Le traitement de l'insuffisance cardiaque comprend toute une série de mesures, dont la prescription de différents médicaments. Dans le cas des bêta-bloquants, il apparaît que les doses sont souvent suboptimales. Ainsi, les médecins généralistes et les internistes n'ont pas les mêmes habitudes de prescription. A quoi cela tient-il ? Il n'est pas dit que les raisons de cette différence sont les mêmes partout dans le monde mais il est intéressant de s'arrêter sur une étude menée aux Etats-Unis.
Patients défavorisés
Une enquête méthodologiquement validée a été menée auprès de patients d'ethnies différentes, en insuffisance cardiaque peu couverts par les assurances, habitant une zone du nord de la Californie, à faibles revenus économiques, mal desservis sur le plan médical. Les patients avaient en moyenne 54,1 (± 13,1) ans.

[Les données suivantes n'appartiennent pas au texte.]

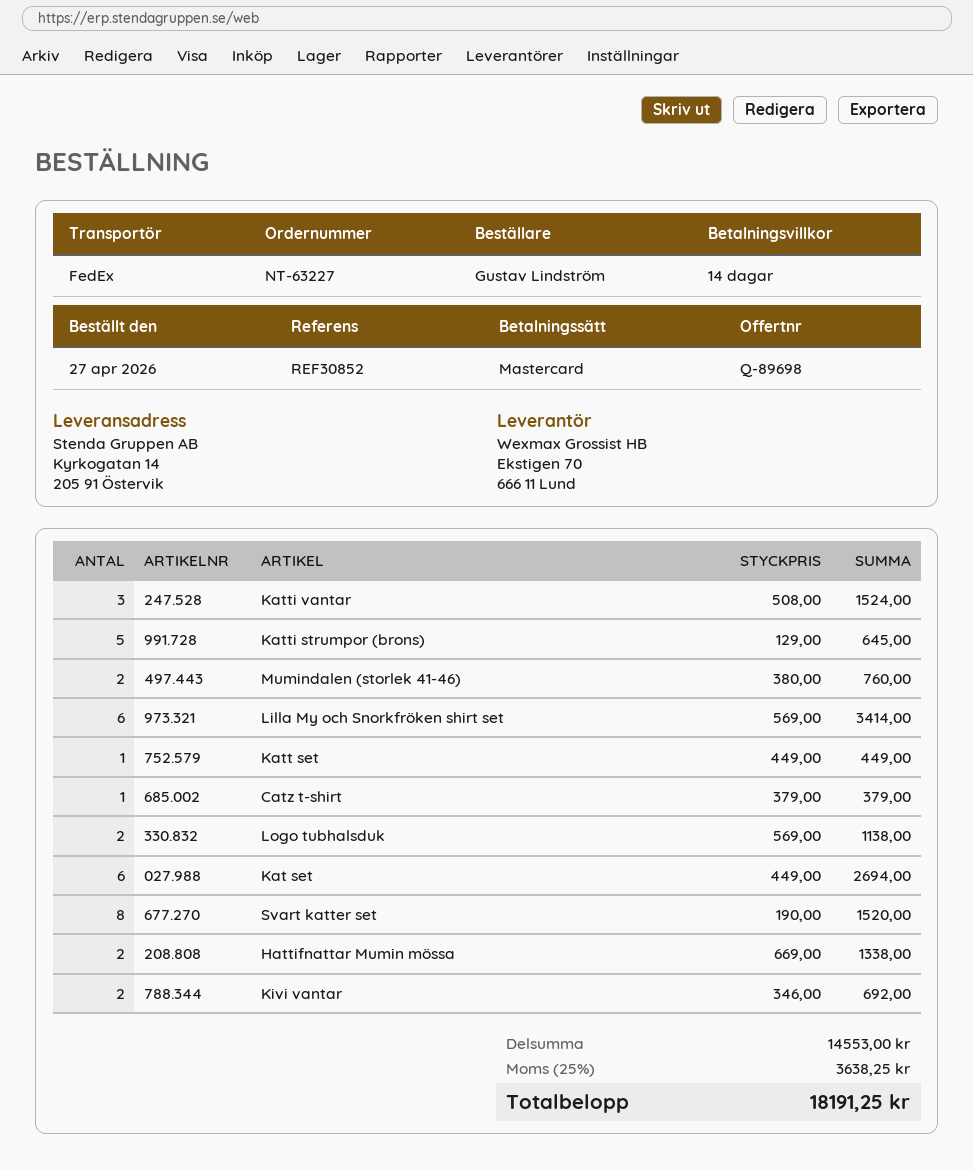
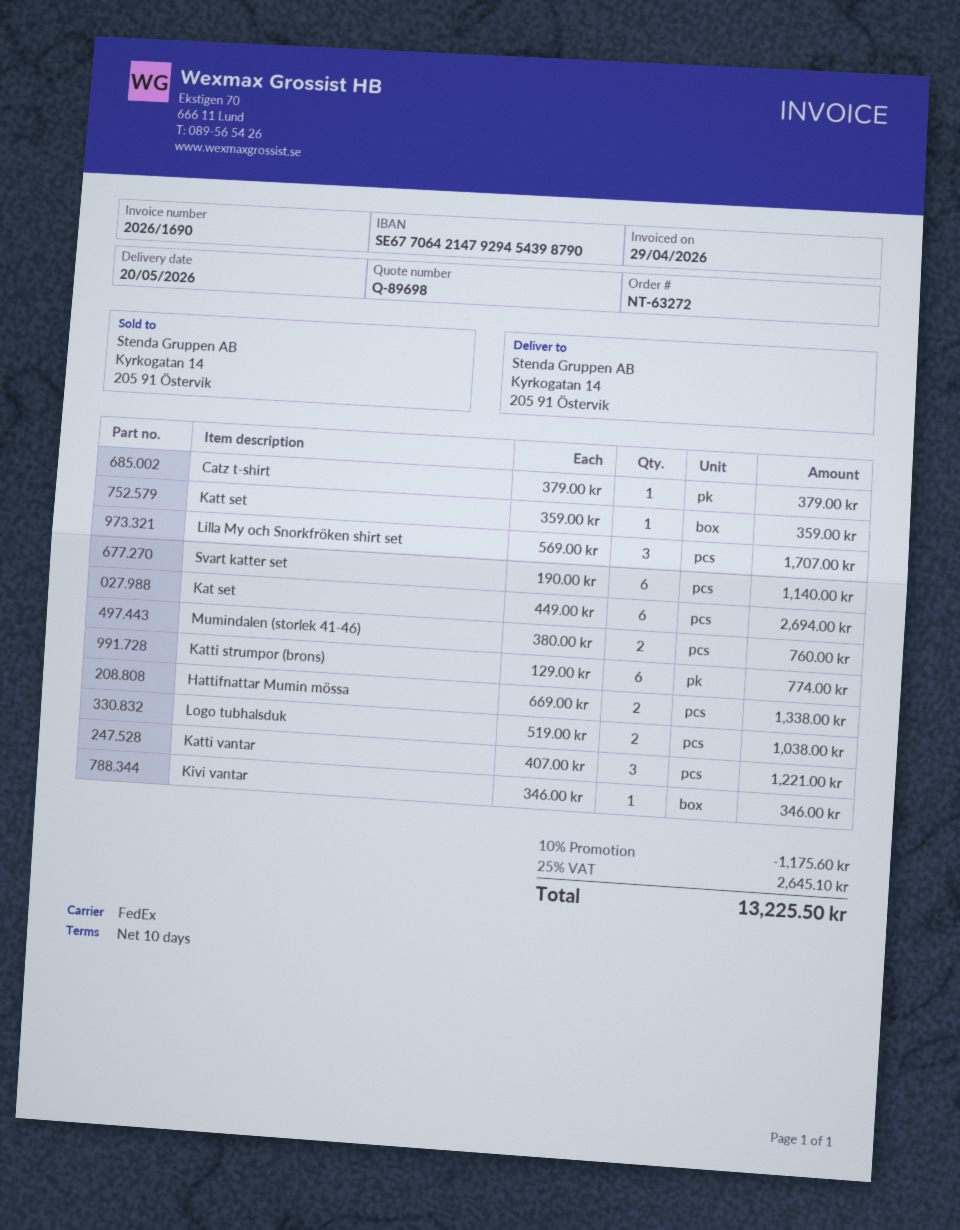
order number: NT-63227 -> NT-63272
payment terms: 14 days -> 10 days
Katti vantar: 3 x 508.00 = 1524.00 -> 3 x 407.00 = 1221.00
Katti strumpor (brons): 5 x 129.00 = 645.00 -> 6 x 129.00 = 774.00
Lilla My och Snorkfröken shirt set: 6 x 569.00 = 3414.00 -> 3 x 569.00 = 1707.00
Katt set: 1 x 449.00 = 449.00 -> 1 x 359.00 = 359.00
Logo tubhalsduk: 2 x 569.00 = 1138.00 -> 2 x 519.00 = 1038.00
Svart katter set: 8 x 190.00 = 1520.00 -> 6 x 190.00 = 1140.00
Kivi vantar: 2 x 346.00 = 692.00 -> 1 x 346.00 = 346.00
discount: none -> 10% = 1175.60
tax: 25% = 3638.25 -> 25% = 2645.10
total: 18191.25 -> 13225.50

Ils étaient surtout de sexe masculin (70%) et avaient en moyenne une fraction d'éjection de 28,2 (± 9,8)%. Ils ont été interrogés sur la prescription de bêta-bloquants qu'ils recevaient, sur leur recours aux ressources médicales avant et après un programme de formation prodigué aux médecins de famille et aux internistes.
Un rôle important
Il est apparu qu'après cette formation, les généralistes ont modifié plus souvent que les internistes les doses de bêta-bloquants qu'ils avaient prescrites. Ils ont augmenté le nombre des visites cliniques qu'ils effectuaient chez leurs patients en insuffisance cardiaque et se sont déclarés plus satisfaits que les internistes à propos de la formation reçue. En réalité, après cette formation, on ne décelait plus guère de différences entre les prescriptions de bêta-bloquants des généralistes et celles des internistes. Il est donc important, concluent les auteurs, de veiller à fournir aux généralistes des programmes adaptés de formation. Il n'y a rien d'étonnant à cela mais c'est l'occasion de souligner le rôle des spécialistes dans la formation continue des généralistes de leur hinterland.
Référence
Parka LG, Maharb D, Shaw RE et al. The impact of a heart failure educational program for physicians varies based upon physician specialty. J Clin Med Res. 2014; 6(3): 173-83.